Recently all the CAP classes have had a sharp focus on Aboriginals and the loss of their culture through colonialism. Aboriginals were exploited, oppressed, marginalized, and through this lost their way of life. Colonists did everything to eradicate Aboriginal life, in turn putting their own advantageous agenda first. After doing this week’s readings for both Anthropology and ASTU I began thinking that not only did Aboriginal colonization have harmful effects for Aboriginals but it had equally harmful effects for the rest of Canadian society. Such consequences are still present today, yet in our society we fail to acknowledge them.

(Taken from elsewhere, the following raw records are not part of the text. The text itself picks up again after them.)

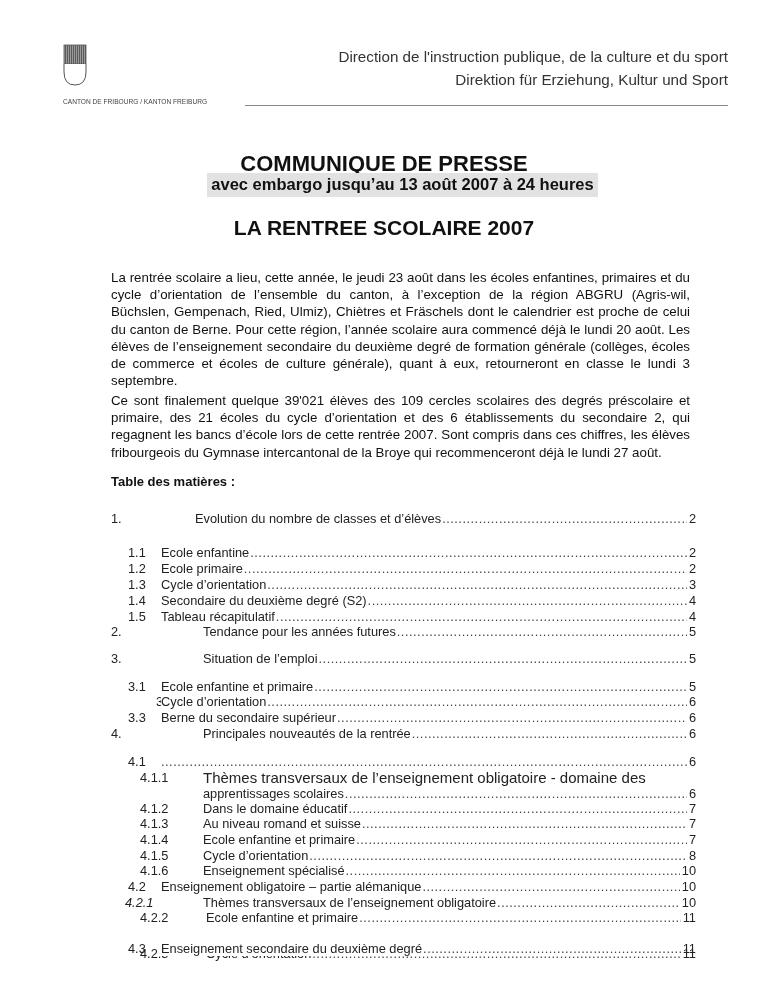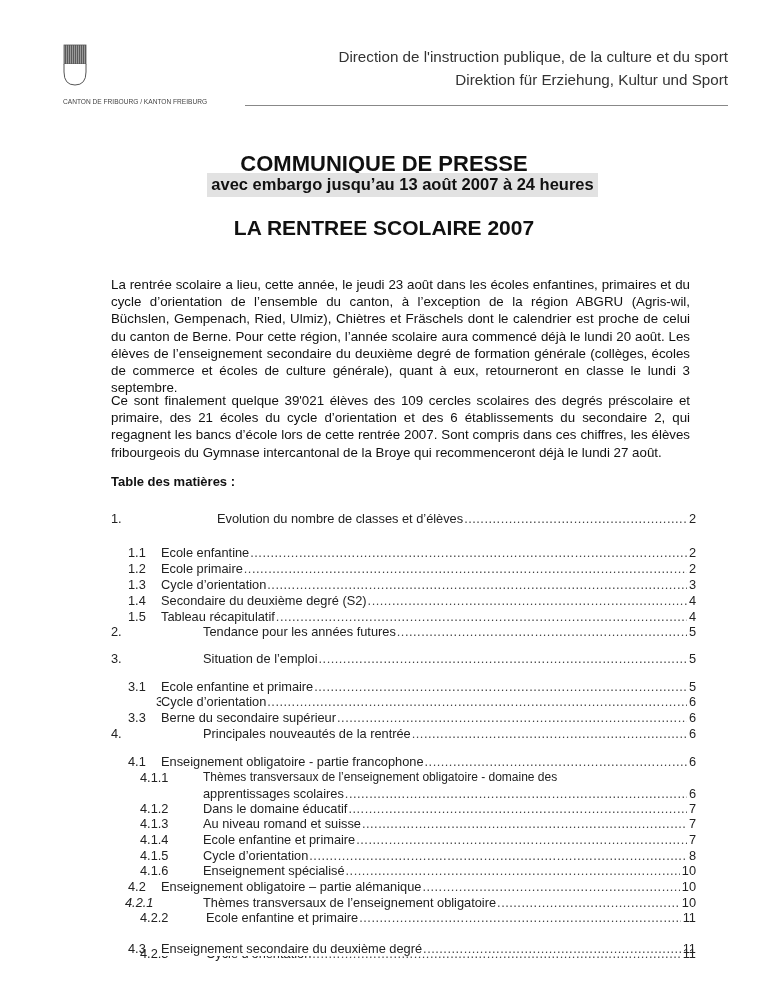"La rentrée scolaire a lieu," .p1 { top: 276px -> 269px }
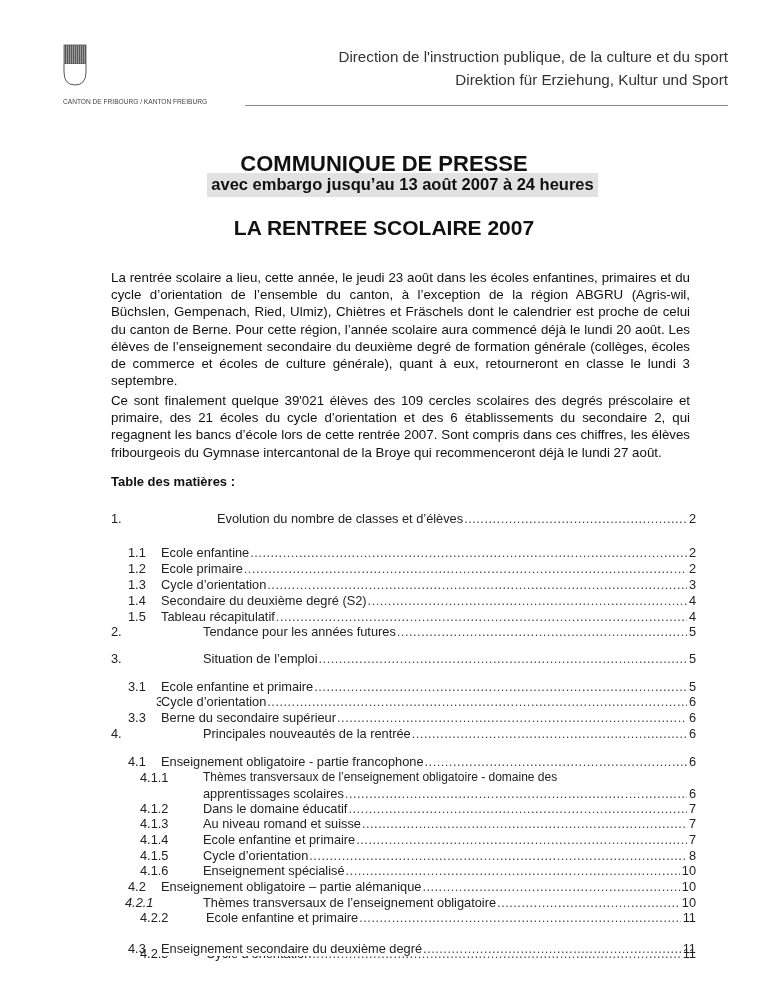"Evolution du nombre de classes" span.toc-text { left: 106px -> 84px }
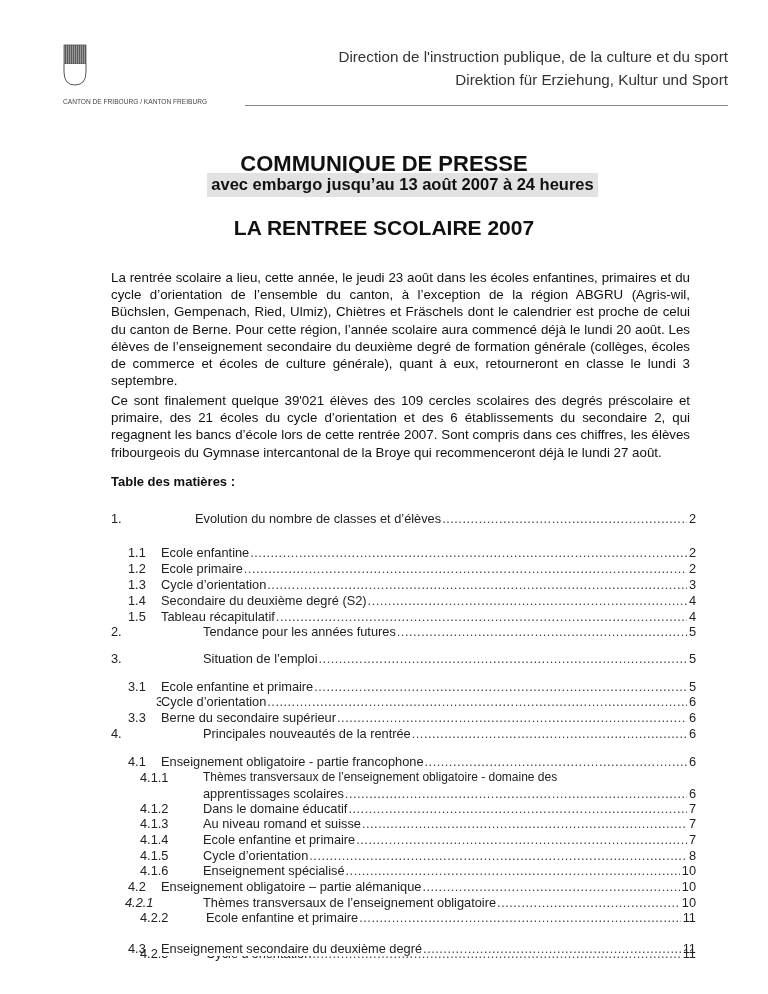"Enseignement obligatoire - partie" span.lbl { html: <span>Enseignement obligatoire - partie francophone</span> -> none }
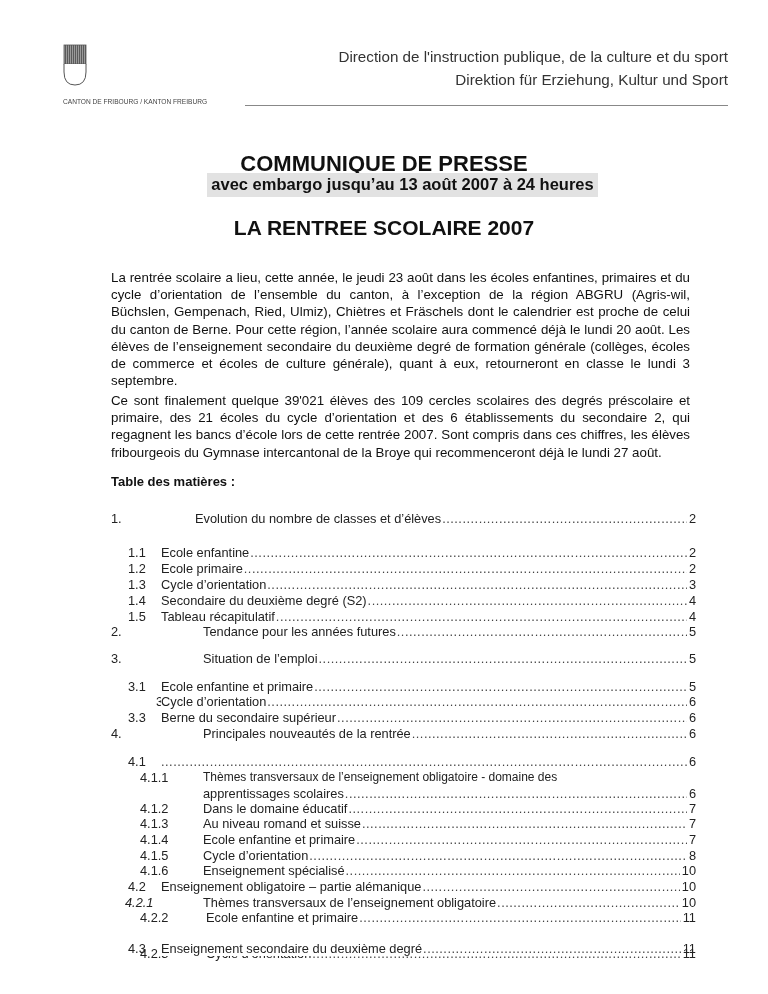"Thèmes transversaux de l’enseignement obligatoire -" .toc-wrap1 { font-size: 12px -> 15px }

By pursuing tactics to assimilate Aboriginal culture, through the amalgamation of Indian children into residential schools, the sixties scoop, dominating owned land, etc. The government failed to recognize how detrimental such actions could be on both ends. Early colonists and even the Canadian government today never gave the Aboriginal culture, and ways of life a chance. They were immediately referred to as savages or barbarians, looked at as inferior, and are typically seen today as uneducated, victims, and alcoholics. But when did anyone really try to embrace the culture? Aboriginals pride themselves on the natural world. They live in accordance with sustainability, embrace human and non-human life, they recognize the worlds resources are in fact, finite. Even more so their culture emphasizes sharing, general welfare over personal wealth. Meanwhile, today we treat the environment as it if were numb to our presence, as if its infinite and nothing our culture does impacts it. We live in a capitalist society that exploits land, and an unequal distribution of wealth is evident almost world wide. I had read in an assigned anthropology reading that it is predicted forests will be gone in 2050. Sea life will be depleted by 2043. While it may seem like a lifetime away right now, it really isn’t, we’ll be in our 40s-50s. Our generation and our next generation will be living with the severe consequences of our government and the unsustainable ways of the white men up top. It really doesn’t seem fair that such a fate has been chosen for us. Especially considering the land initially taken, did not belong to them. It belonged to a group of people whose culture enhanced rather than eradicated the worlds resources.
It’s never too late to look to the lost culture of Aboriginals to help better our world today. Just because the culture suffered a genocide doesn’t mean Aboriginal culture is gone forever. Like Heather said, Aboriginal culture is still very much alive today. However it can be even more alive without constricting limits such as the Indian Act. Such an act may status Indians but confines them even more. We must educate ourselves and take action into our own hands, looking at Aboriginal culture for inspiration, if we want to live healthily and happily in the future.
Not only did the colonizers miss out on environmental possibilities but they also missed out on learning about a beautiful way of life. If we embraced their culture our lives may have been much richer and happy growing up with indigenous values.